The geometry of weak gravitational singularities

Abstract

We introduce a new class of weak curvature singularity with the critical feature that, although the curvature may be unbounded on approach to the singularity, the curvature remains square Lebesgue integrable.

Previous work looking at analogous singularities in the context of Yang-Mills gauge theory, suggests that a two-dimensional singularity, with square Lebesgue integrable curvature, will have a connection approaching that of a flat connection on approach to the singularity.  By considering a 2-dimensional, timelike and static, weak singularity and by treating General Relativity as a gauge theory, we are able to apply these methods to gravitational singularities.  We show that 1. A limit holonomy exists and is independent of position on the singularity; 2. The connection tends to the conical connection in an L²₁ Sobolev norm; and 3. The metric tends to the conical metric in an L²₂ Sobolev norm.

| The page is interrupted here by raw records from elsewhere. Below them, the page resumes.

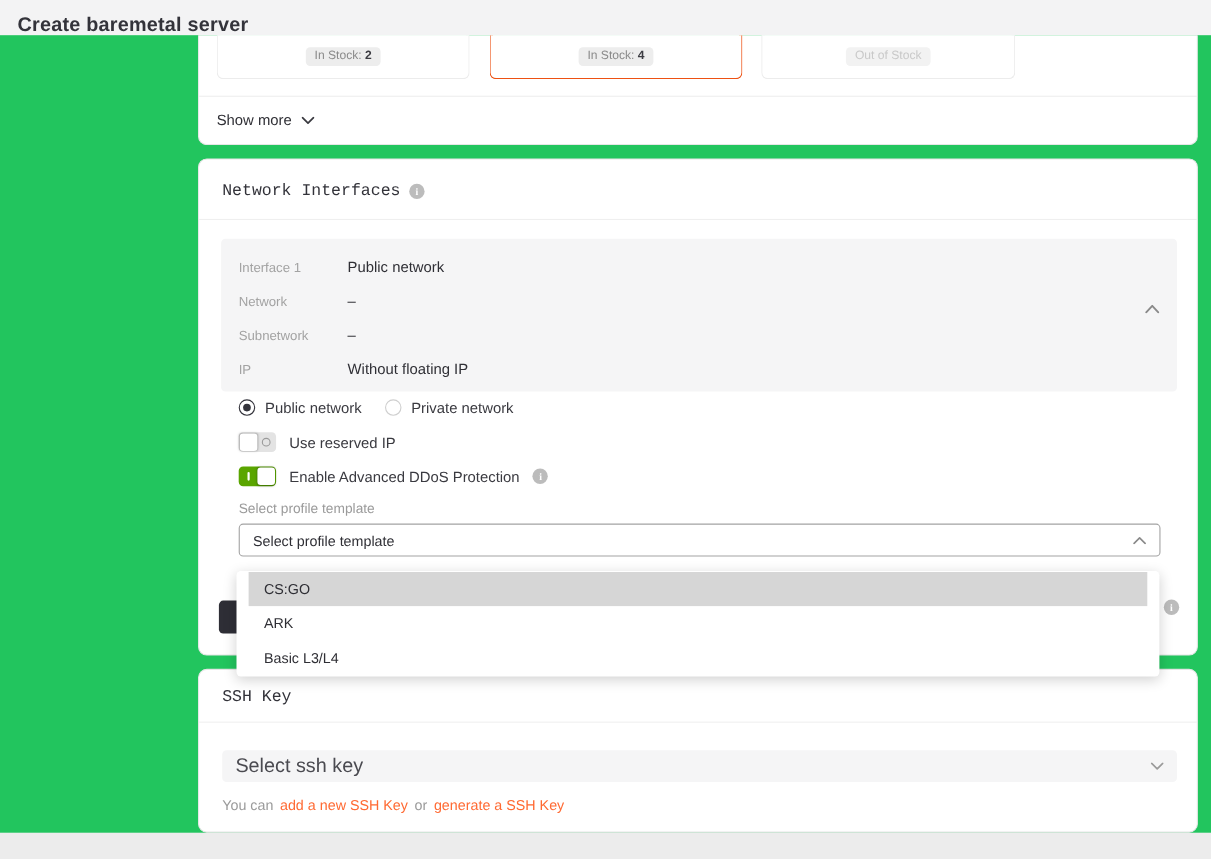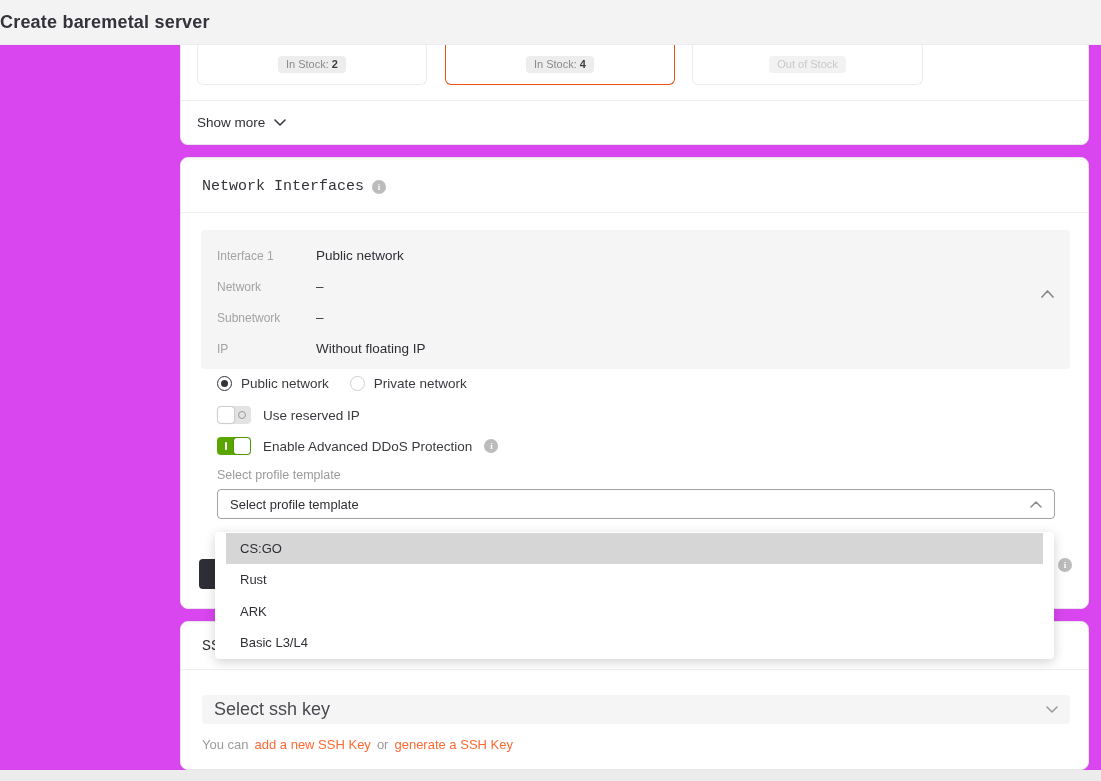--- a/index.html
+++ b/index.html
@@ -9,27 +9,27 @@
     background:#ececec;
     color:#2f2f35;
     overflow:hidden;
     position:relative;
   }
   .page { position:absolute; inset:0; }
 
   
   .hdr {
     position:absolute; left:0; top:0; width:1101px; height:45px;
-    background:#f3f3f4; display:flex; align-items:center; 
+    background:#f3f3f4; display:flex; align-items:center; padding-left:16px;
     border-bottom:1px solid #ececee;
   }
   .hdr h1 { font-size:18px; font-weight:700; color:#33333a; letter-spacing:.2px; }
 
   
-  .content { position:absolute; left:0; top:45px; width:1101px; height:725px; background:#d946ef; }
+  .content { position:absolute; left:0; top:32px; width:1101px; height:725px; background:#22c55e; }
 
   .card { position:absolute; background:#fff; border:1px solid #e6e6e6; border-radius:8px; }
 
   
   .card-a { left:180px; top:0; width:909px; height:100px; border-top:none; border-radius:0 0 8px 8px; }
   .stock-row { position:relative; height:56px; border-bottom:1px solid #eeeeee; }
   .mini-card {
     position:absolute; top:0; height:40px; background:#fff;
     border:1px solid #ececec; border-top:none; border-radius:0 0 6px 6px;
     display:flex; align-items:center; justify-content:center;
@@ -228,21 +228,20 @@
             </svg>
         </span>
       </div>
 
       <button class="add-btn">Add interface</button>
       <span class="info-ic b-info">i</span>
     </section>
 
     <div class="dropdown">
       <div class="dd-item hl">CS:GO</div>
-      <div class="dd-item">Rust</div>
       <div class="dd-item">ARK</div>
       <div class="dd-item">Basic L3/L4</div>
     </div>
 
     <section class="card card-c">
       <div class="sec-title-row" style="top:16px;">
         <span class="sec-title">SSH Key</span>
       </div>
       <div class="divider" style="top:47px;"></div>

In the final chapter we review previous work on the use of Colombeau’s theory of generalized functions in describing the curvature of conical spacetimes as distributions.  Using the results stated above, we are able to extend this work to a class of weak curvature singularities.  We show that the distributional part of the curvature of a weak, two-dimensional, timelike and static, curvature singularity is associated (in the sense of Colombeau algebras) to the distributed curvature of a 4-dimesnonal cone, which may be described in terms of 2-dimensoinal delta functions.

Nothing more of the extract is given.